The Republican intelligentsia has apparently decided that to stop The Donald they must reluctantly support Ted Cruz. Lindsey Graham got with the program. He now supports Cruz, when only a short time ago he said, "If Ted Cruz were shot dead on the Senate floor, you couldn't get a conviction."
It's difficult to believe that Graham or those of his viewpoint want Cruz to be their party's candidate; my guess is they're hoping that Cruz can gain enough delegates to prevent Donald Trump from winning before July's Republican National Convention in Cleveland. Their only hope lies with a brokered convention; somehow they have convinced themselves that they can control the outcome.
That's risky. The "just-trust-us" crowd's track record hasn't been impressive of late. They were so certain that Mitt Romney would win in 2012 that early on election night, they took the corks out of the Champagne bottles. More recently, the richest of them all, the Koch brothers (who speak for the plutocrats) spent piles of money on Wisconsin Gov. Scott Walker, only to have him reveal himself to be a man of a stupefying lightness of intellect. Walker flamed out before making it off the Koch brothers' bought-and-paid-for political flight deck. And let's not forget Wasilla's queen of garble.
Which raises the prospect of the most dismal scenario: They stop Trump, only to end up on the second ballot nominating Cruz, a disaster for the party and for the country. Why is that? Clancy Martin, writing in The New Republic, makes the case that Ted Cruz "is much, much more dangerous than Donald Trump." He explains: "Trump supporters are looking for answers, Cruz supporters already know the answers. A fearful person may be made dangerous, but a cruel person is already there."
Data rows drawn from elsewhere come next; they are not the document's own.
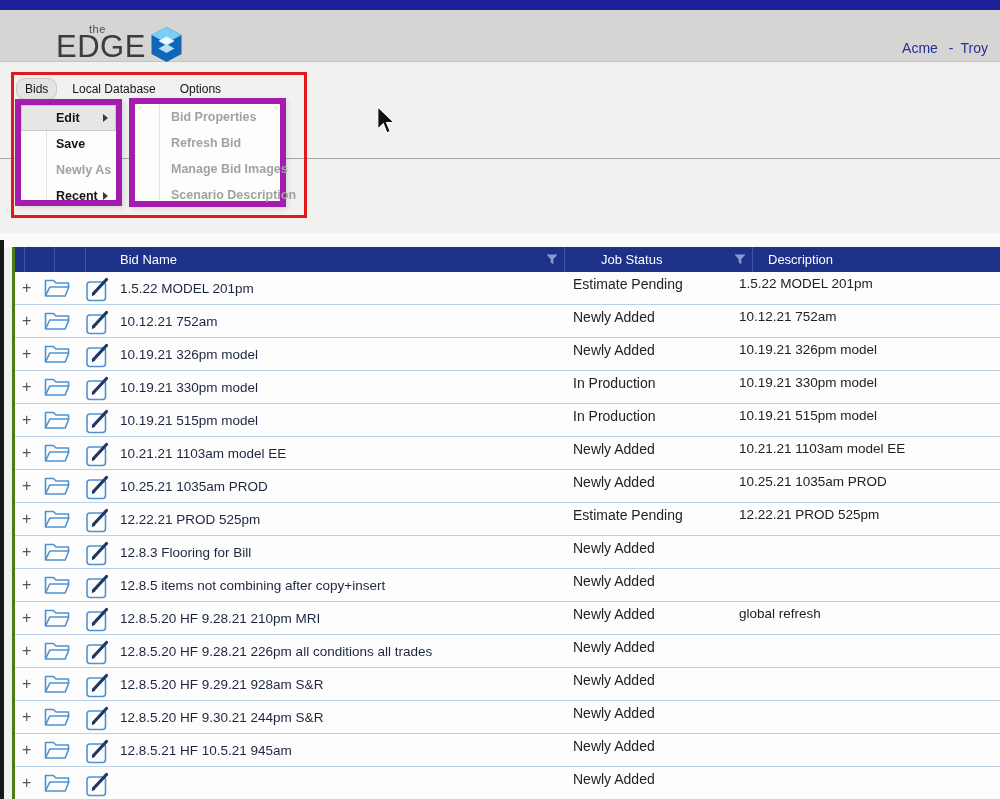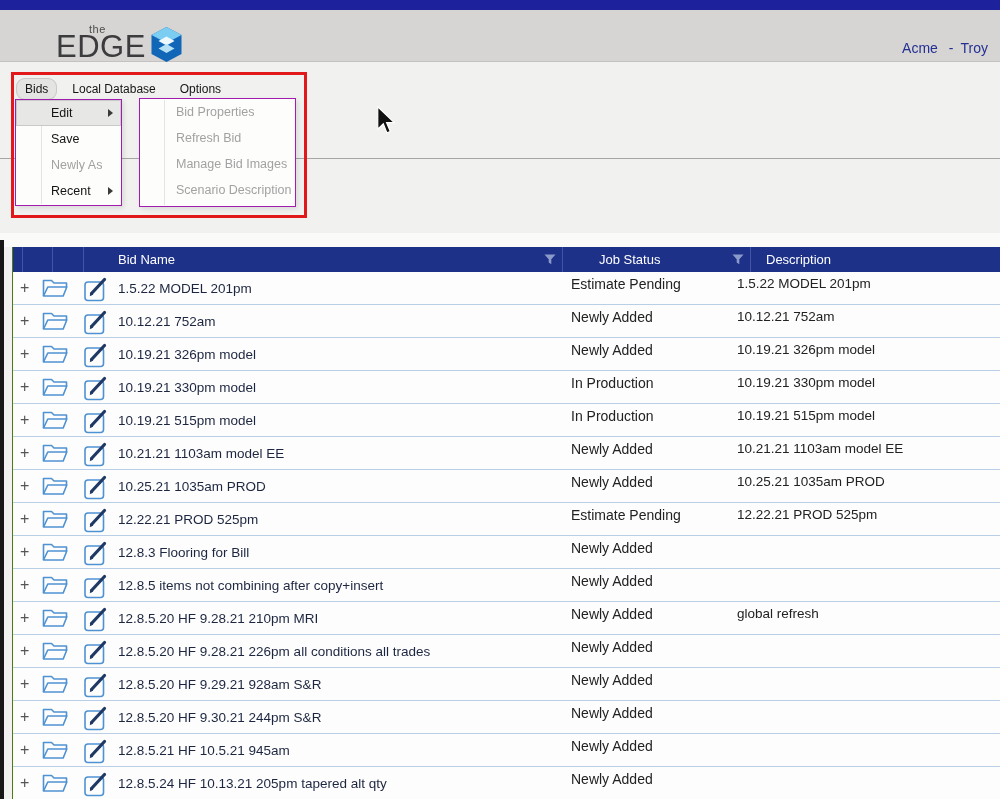"Edit" .panel { border: 1px solid #a21caf -> 6px solid #a21caf; font-weight: none -> bold }
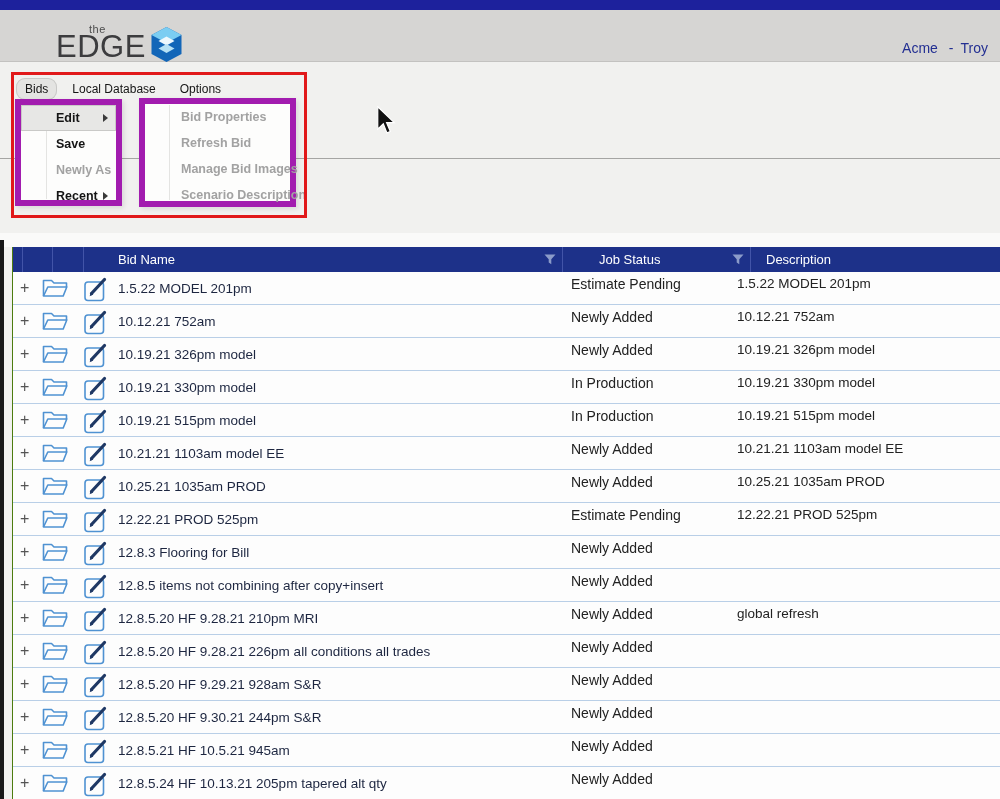"Bid Properties" .panel2 { left: 139px -> 129px }
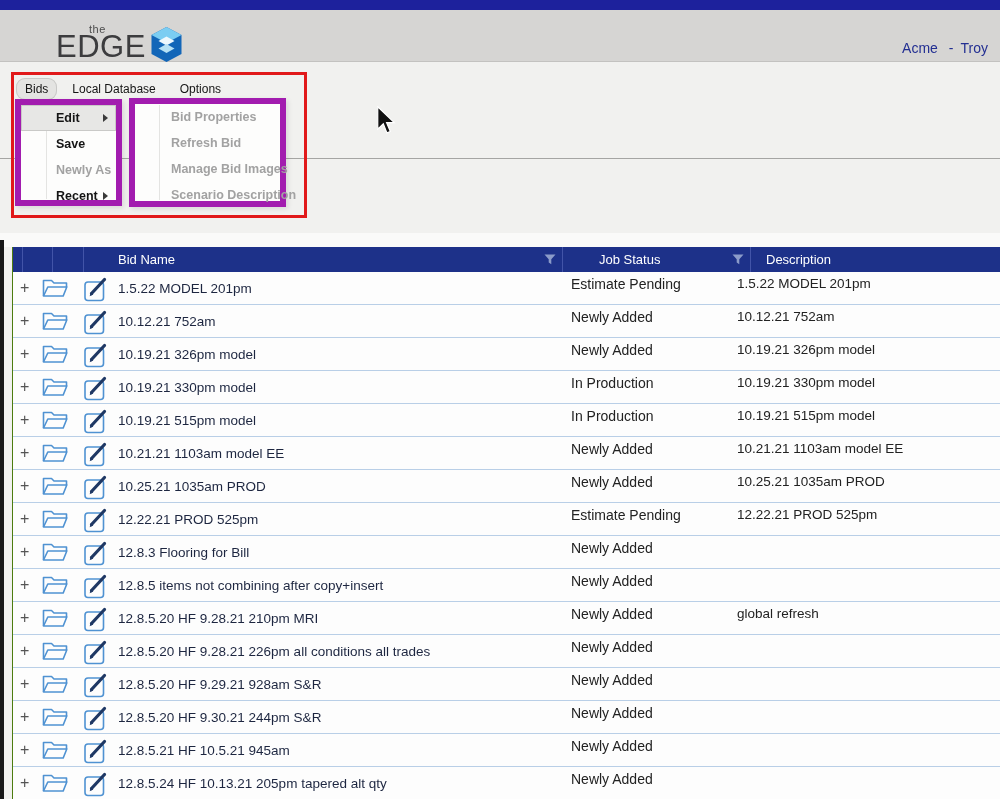"Bid Name" .table { border-left: 1px solid #4d7c0f -> 3px solid #4d7c0f }
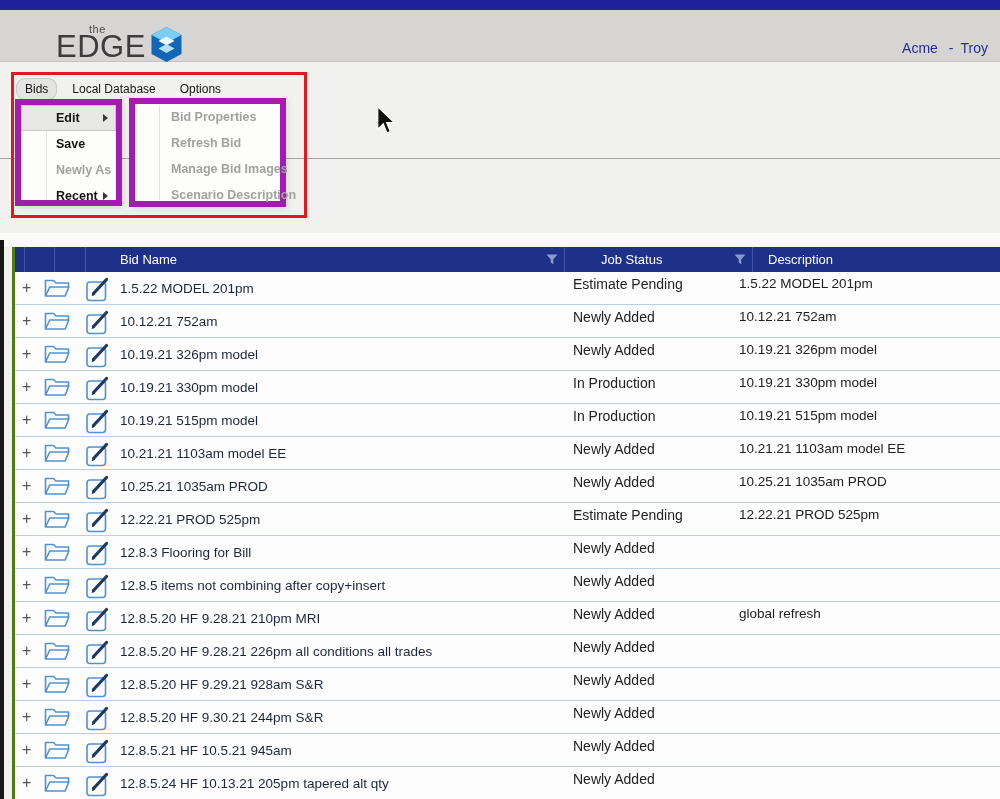"12.8.5.24 HF 10.13.21 205pm tapered" span.c-name { html: <span>12.8.5.24 HF 10.13.21 205pm tapered alt qty</span> -> none }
Martin observes that Trump and Cruz are appealing to different segments of the Republican Party. "Trump appeals to the disoriented and confused, the needy; Cruz is the candidate of the dogmatist, the moralist, the doctrinaire. Trump gets the voters who fear and adore; Cruz gets the voters who hate and resent. Trump is all show; Cruz means what he says. Trump wants to be everybody's boss; Cruz wants to be everybody's master."
Cruz has laid out his plans: He would toss out the Iran treaty, which would be a terribly destabilizing move. He would bring charges against Planned Parenthood. He opposes abortion, even in cases of rape and incest. (He even opposes contraception.) He would dump the Affordable Care Act without having anything to put in its place. His position on immigration isn't that far off from Trump's — no amnesty and he, too, wants a wall. Cruz is a climate-change denier at the exact point in time that the world is running out of time to deal with just that. He regards shutting down the government to be his major legislative accomplishment. And, yes, he is hated by his own party leaders.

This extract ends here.